─── Records for the exercise ───

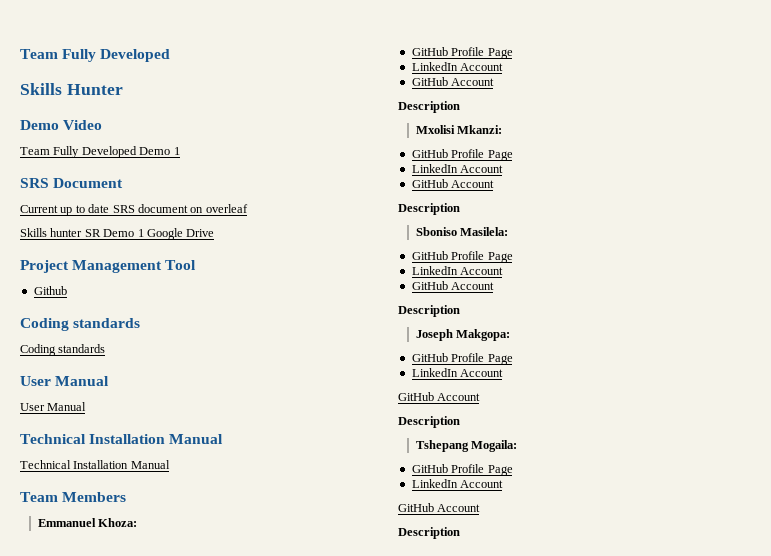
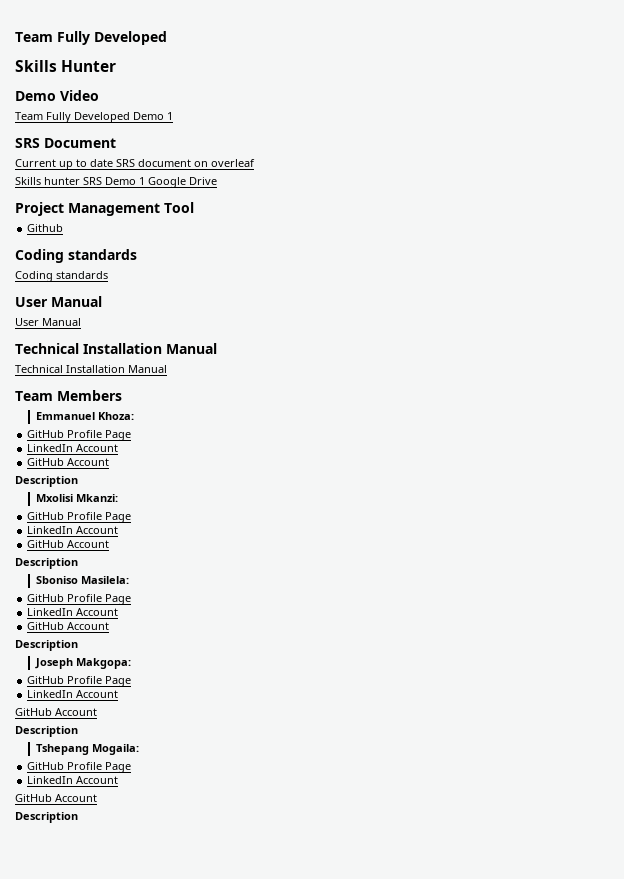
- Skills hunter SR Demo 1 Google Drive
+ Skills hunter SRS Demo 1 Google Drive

───
─── Records for the exercise ───

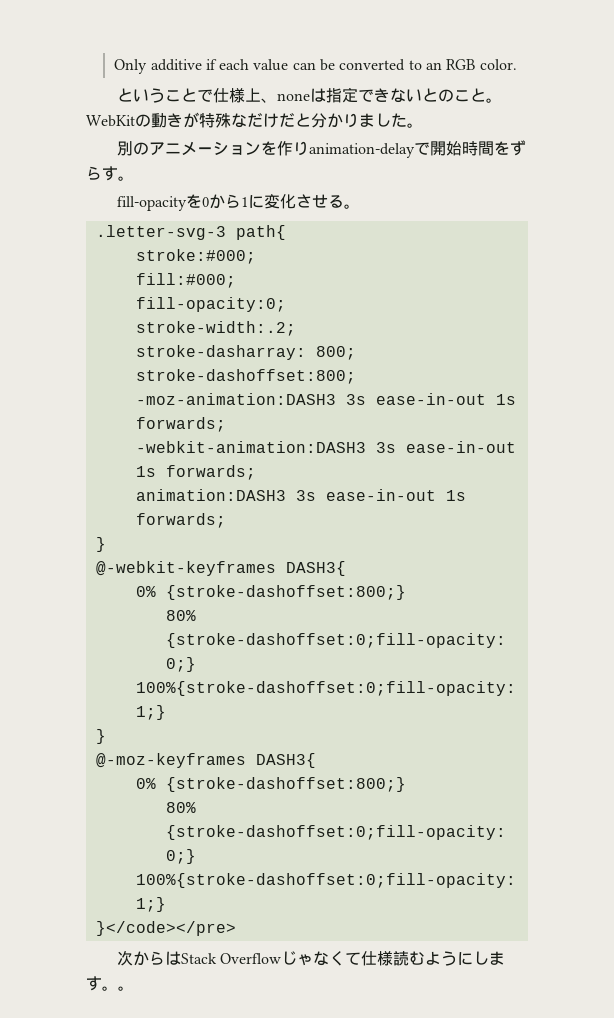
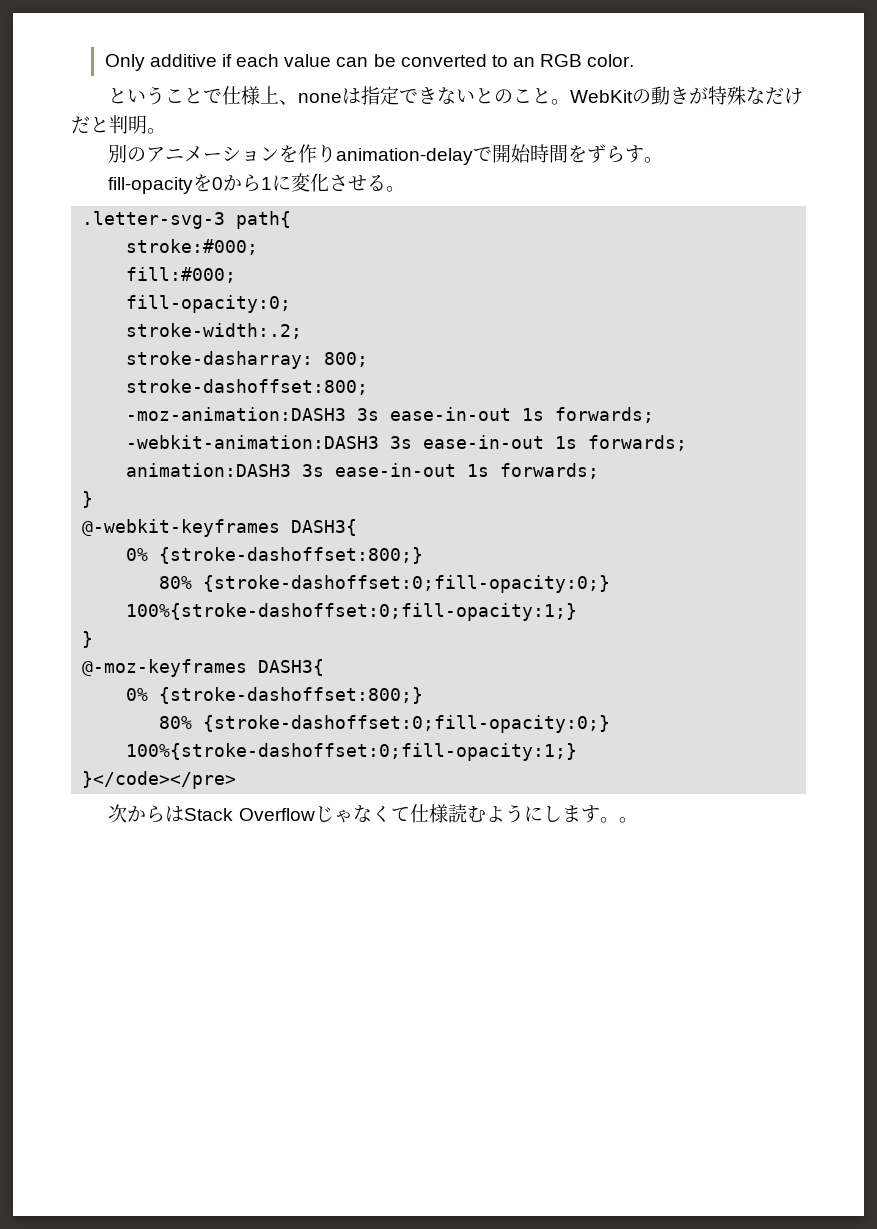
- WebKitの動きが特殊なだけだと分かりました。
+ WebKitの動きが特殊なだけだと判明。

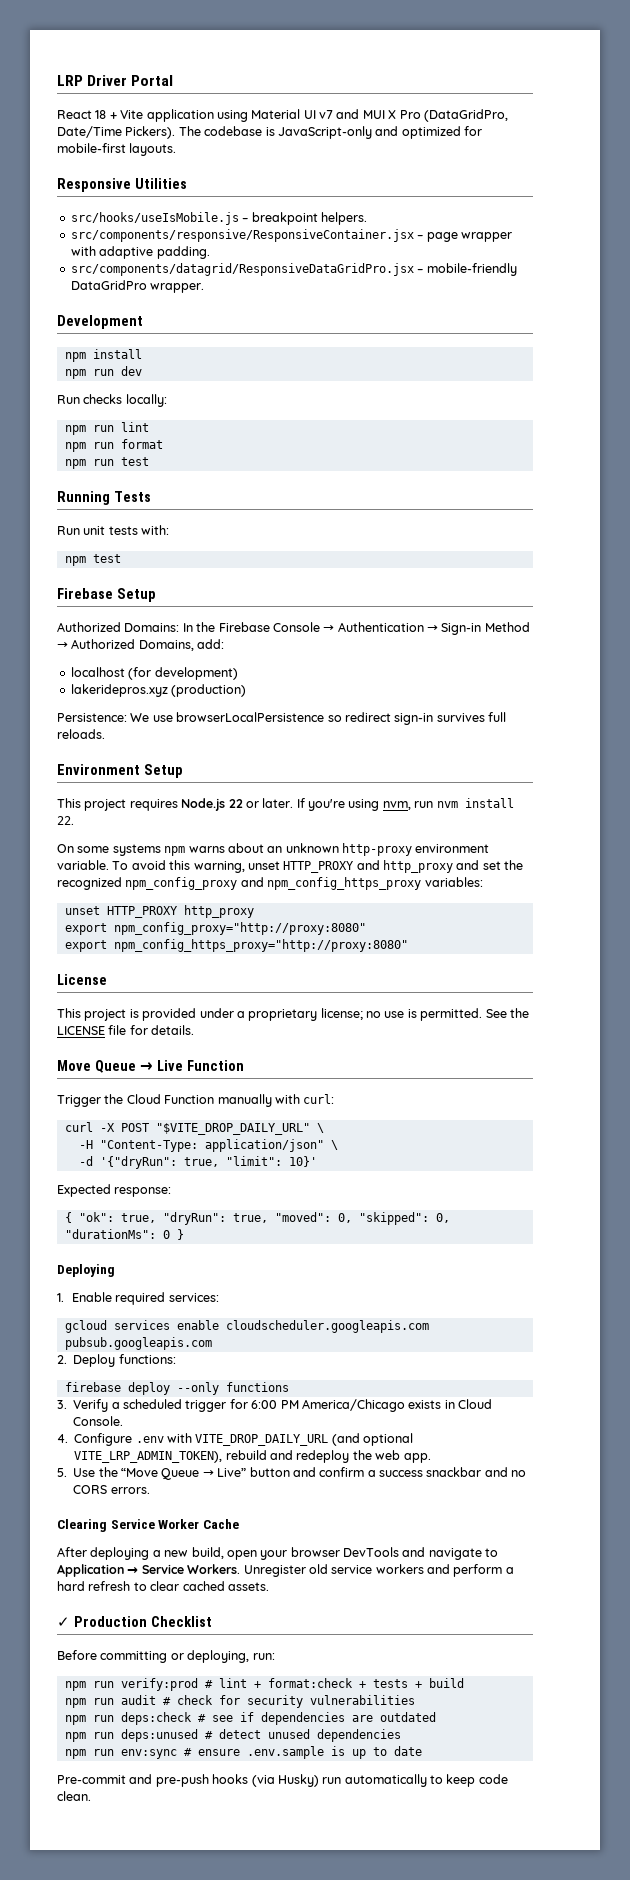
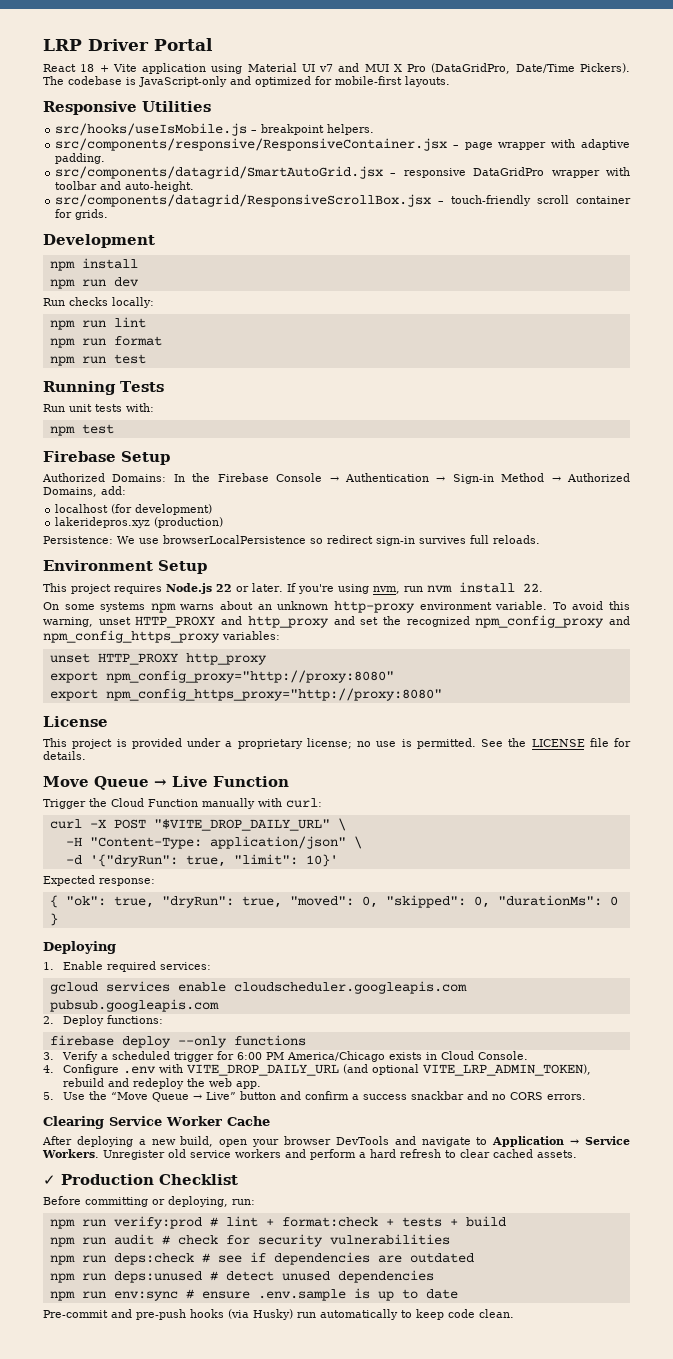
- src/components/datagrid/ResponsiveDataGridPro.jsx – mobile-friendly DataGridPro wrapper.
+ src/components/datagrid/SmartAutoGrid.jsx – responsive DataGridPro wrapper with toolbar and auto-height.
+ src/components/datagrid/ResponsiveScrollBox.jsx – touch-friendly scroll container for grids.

───

◆ Task item: Where a line of the data contains "DataGridPro", include it in the tally, and answer with the tally alone.

◆ Answer box: 2